Keras: I am still confused about the difference between `Dense` and `TimeDistributedDense`

Created on 22 Mar 2016 · 18Comments · Source: keras-team/keras

I am still confused about the difference between Dense and TimeDistributedDense even though there are already some similar questions asked here and here. People are discussing a lot but no common-agreed conclusions.

And even though, here, @fchollet stated that:

TimeDistributedDense applies a same Dense (fully-connected) operation to every timestep of a 3D tensor.

I still need detailed illustration about what exactly the difference between them.

Source

fluency03

Most helpful comment

that is
Dense layer deal with 2D tensor, and output a 2D tensor
TimeDistributedDense layer deal with 3D tensor, and output a 3D tensor.
The inner operation is the same y=f(Wx+b) where f(x) is activation function, W and b are weight and bias. While in TimeDistributedDense, the operation is applied to every timestep.

ymcui on 23 Mar 2016

👍20 ❤1

All 18 comments

The typical use case of TimeDistributedDense is for processing the output of an Embedding layer or a recurrent layer with return_sequences=True. Then you can transform the hidden representation at each timestep before applying further processing (like pooling or another recurrent layer).

around1991 on 22 Mar 2016

I got an example from here. I am wondering what is the difference if I change the following TimeDistributedDense into Dense

model = Sequential()
model.add(LSTM(hidden_neurons, input_dim=in_out_neurons, return_sequences=True))
model.add(Dropout(0.2))
model.add(TimeDistributedDense(in_out_neurons))  
model.add(Activation("linear"))

fluency03 on 22 Mar 2016

It won't compile, because the dimensions don't match up.
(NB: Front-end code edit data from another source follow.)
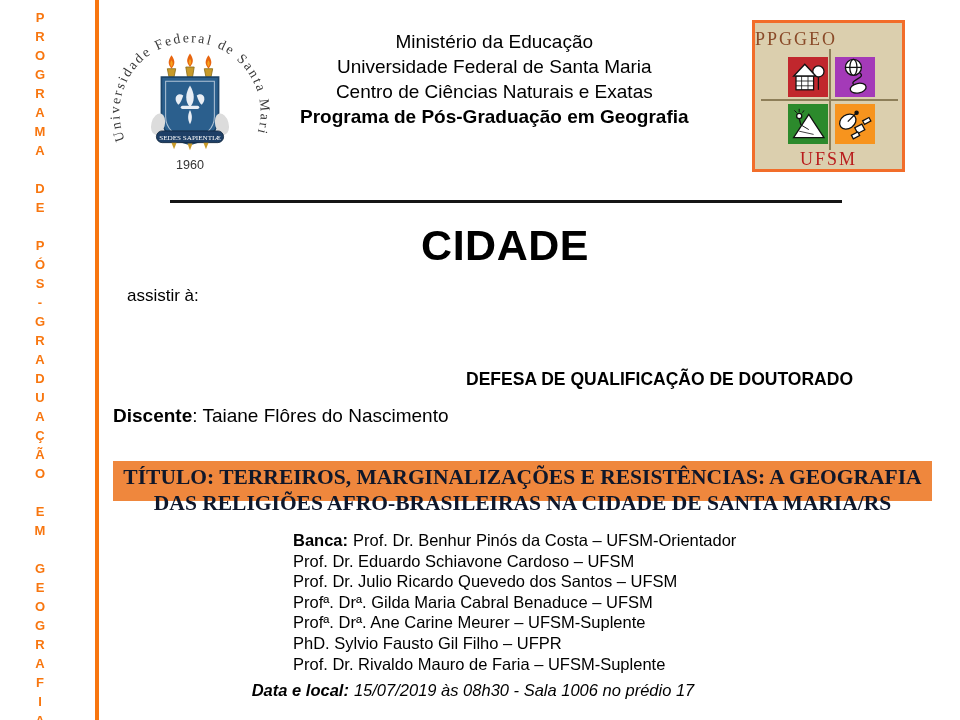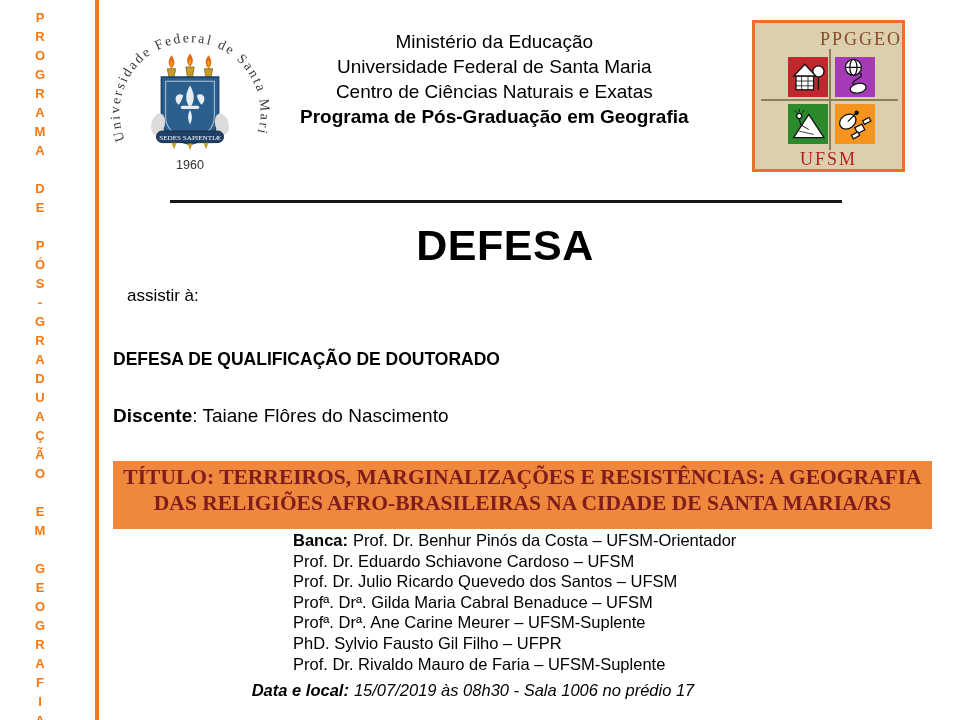--- a/index.html
+++ b/index.html
@@ -23,7 +23,7 @@
   
   .ppggeo{position:absolute;left:752px;top:20px;width:153px;height:152px;
           background:#dbcfae;border:3px solid #f26d2a;}
-  .ppggeo-title{position:absolute;left:0;right:0;top:6px;text-align:right;
+  .ppggeo-title{position:absolute;left:0;right:0;top:6px;text-align:left;
                 font-family:"Liberation Serif",serif;font-size:18px;color:#8a4a28;letter-spacing:2px;}
   .ppggeo-sub{position:absolute;left:0;right:0;top:126px;text-align:center;
               font-family:Liberation Serif, serif;font-size:18px;color:#b91c1c;letter-spacing:2px;}

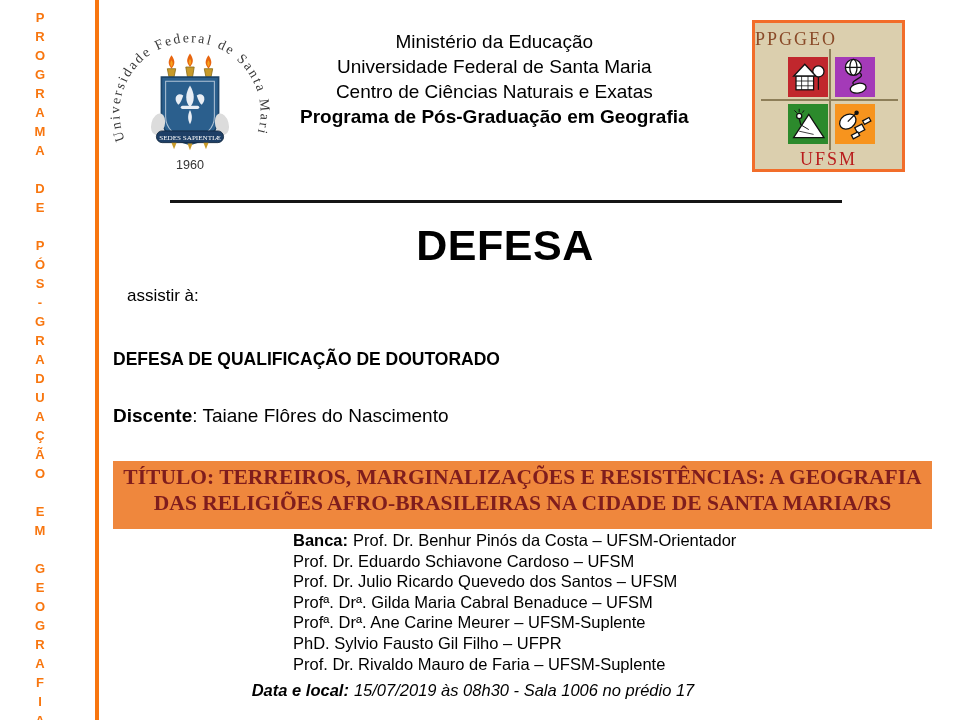--- a/index.html
+++ b/index.html
@@ -225,7 +225,7 @@
   </div>
 
   <div class="divider"></div>
-  <div class="convite">DEFESA</div>
+  <div class="convite">CIDADE</div>
 
   <div class="invitation">
     <div>assistir à:</div>

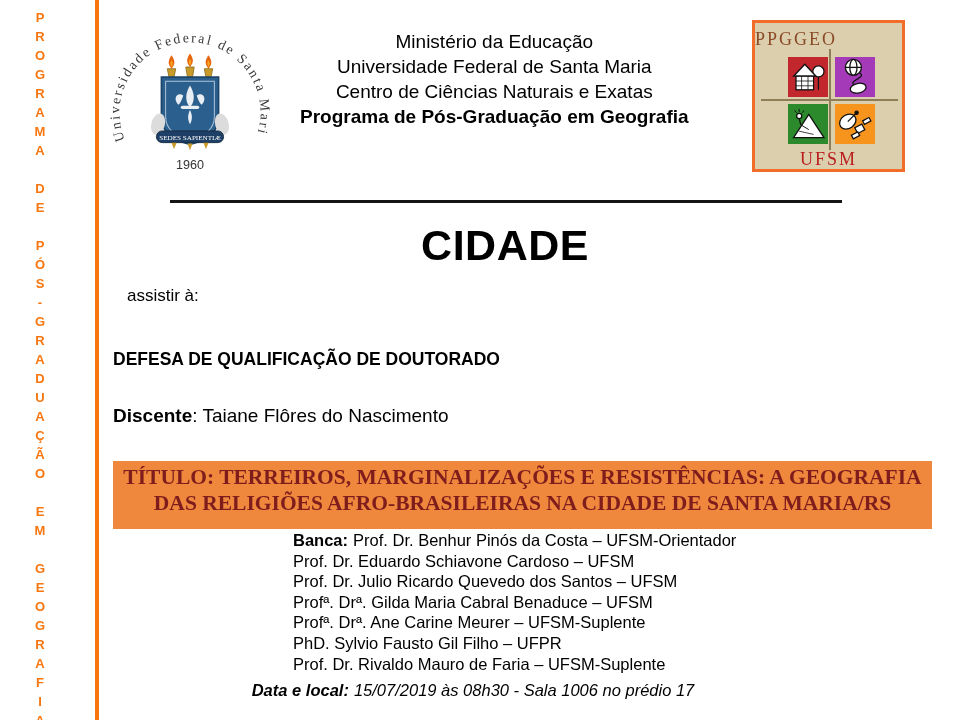--- a/index.html
+++ b/index.html
@@ -43,7 +43,7 @@
 
   .invitation{position:absolute;left:127px;top:284px;width:820px;font-size:17px;line-height:24.5px;}
 
-  .defesa{position:absolute;left:113px;top:349px;width:740px;text-align:left;
+  .defesa{position:absolute;left:113px;top:369px;width:740px;text-align:right;
           font-size:17.5px;font-weight:bold;}
 
   .discente{position:absolute;left:113px;top:405px;width:744px;text-align:left;font-size:19px;}

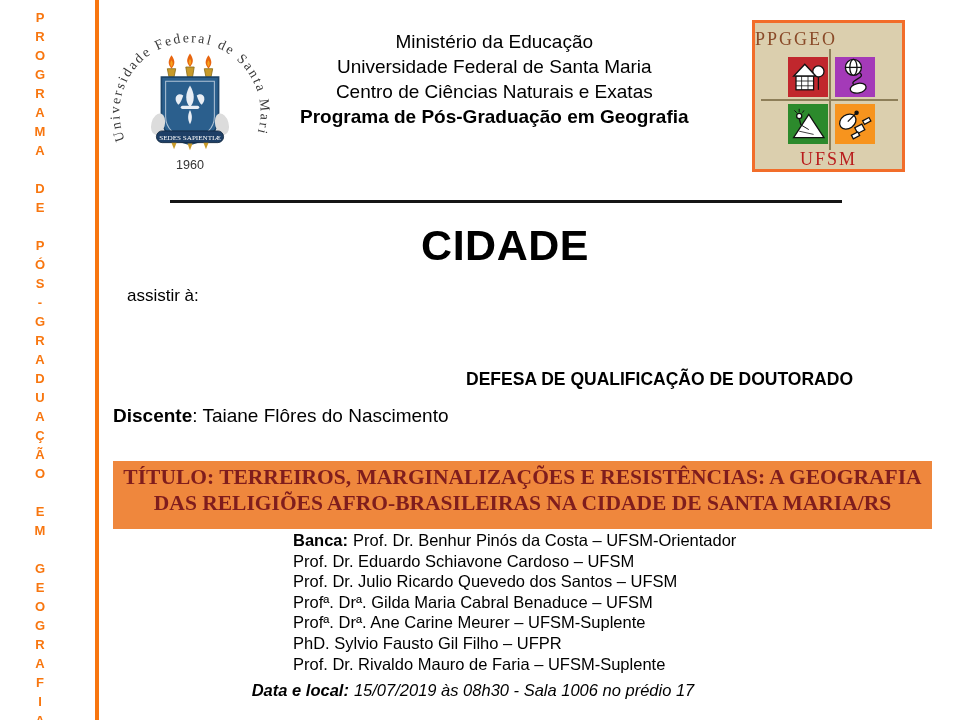--- a/index.html
+++ b/index.html
@@ -49,8 +49,8 @@
   .discente{position:absolute;left:113px;top:405px;width:744px;text-align:left;font-size:19px;}
   .discente b{font-weight:bold;}
 
-  .banner{position:absolute;left:113px;top:461px;width:819px;height:68px;background:#ef873d;
-          font-family:"Liberation Serif",serif;font-weight:bold;font-size:21.5px;color:#7f1d1d;
+  .banner{position:absolute;left:113px;top:461px;width:819px;height:40px;background:#ef873d;
+          font-family:"Liberation Serif",serif;font-weight:bold;font-size:21.5px;color:#0f172a;
           text-align:center;line-height:26px;padding-top:3px;}
 
   .banca{position:absolute;left:293px;top:530px;font-size:16.5px;line-height:20.6px;}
Dense expects a 2-dimensional input (batch_size, features), whereas the output of LSTM with return_sequences is 3 dimensional (batch_size, timesteps, features).

around1991 on 22 Mar 2016

👍10 😕2

I did not mean purely changing the term from TimeDistributedDense to Dense. Can we just change the layer from TimeDistributedDense to Dense with changing the dimension as well? What could be the real difference in structure and in results?

fluency03 on 23 Mar 2016

ymcui on 23 Mar 2016

👍20 ❤1

every timestep, do you mean every unfolded unit of the recurrent layer?

fluency03 on 23 Mar 2016

Or, actually, each time step means each char on one sentence? Then, what are the pros and cons of TimeDistributedDense. Does it increase a lot of computation time?

fluency03 on 23 Mar 2016

Yes, timestep mean every unfolded unit of RNN.
for e.g.
sequence = [A,B,C,D,E]
so,
A is in time=1
B is in time=2
...
E is in time=5
If you are going to apply y=f(Wx+b) in each timestep of your input (i.e. your input should be in 3D tensor shape), TimeDistributedDense is your only choice, and there is no pros and cons of it.

ymcui on 23 Mar 2016

I thought y=f(Wx+b) is done in each timestep even using Dense since they are fully connected. So Dense actually only apply activation function to the last time step?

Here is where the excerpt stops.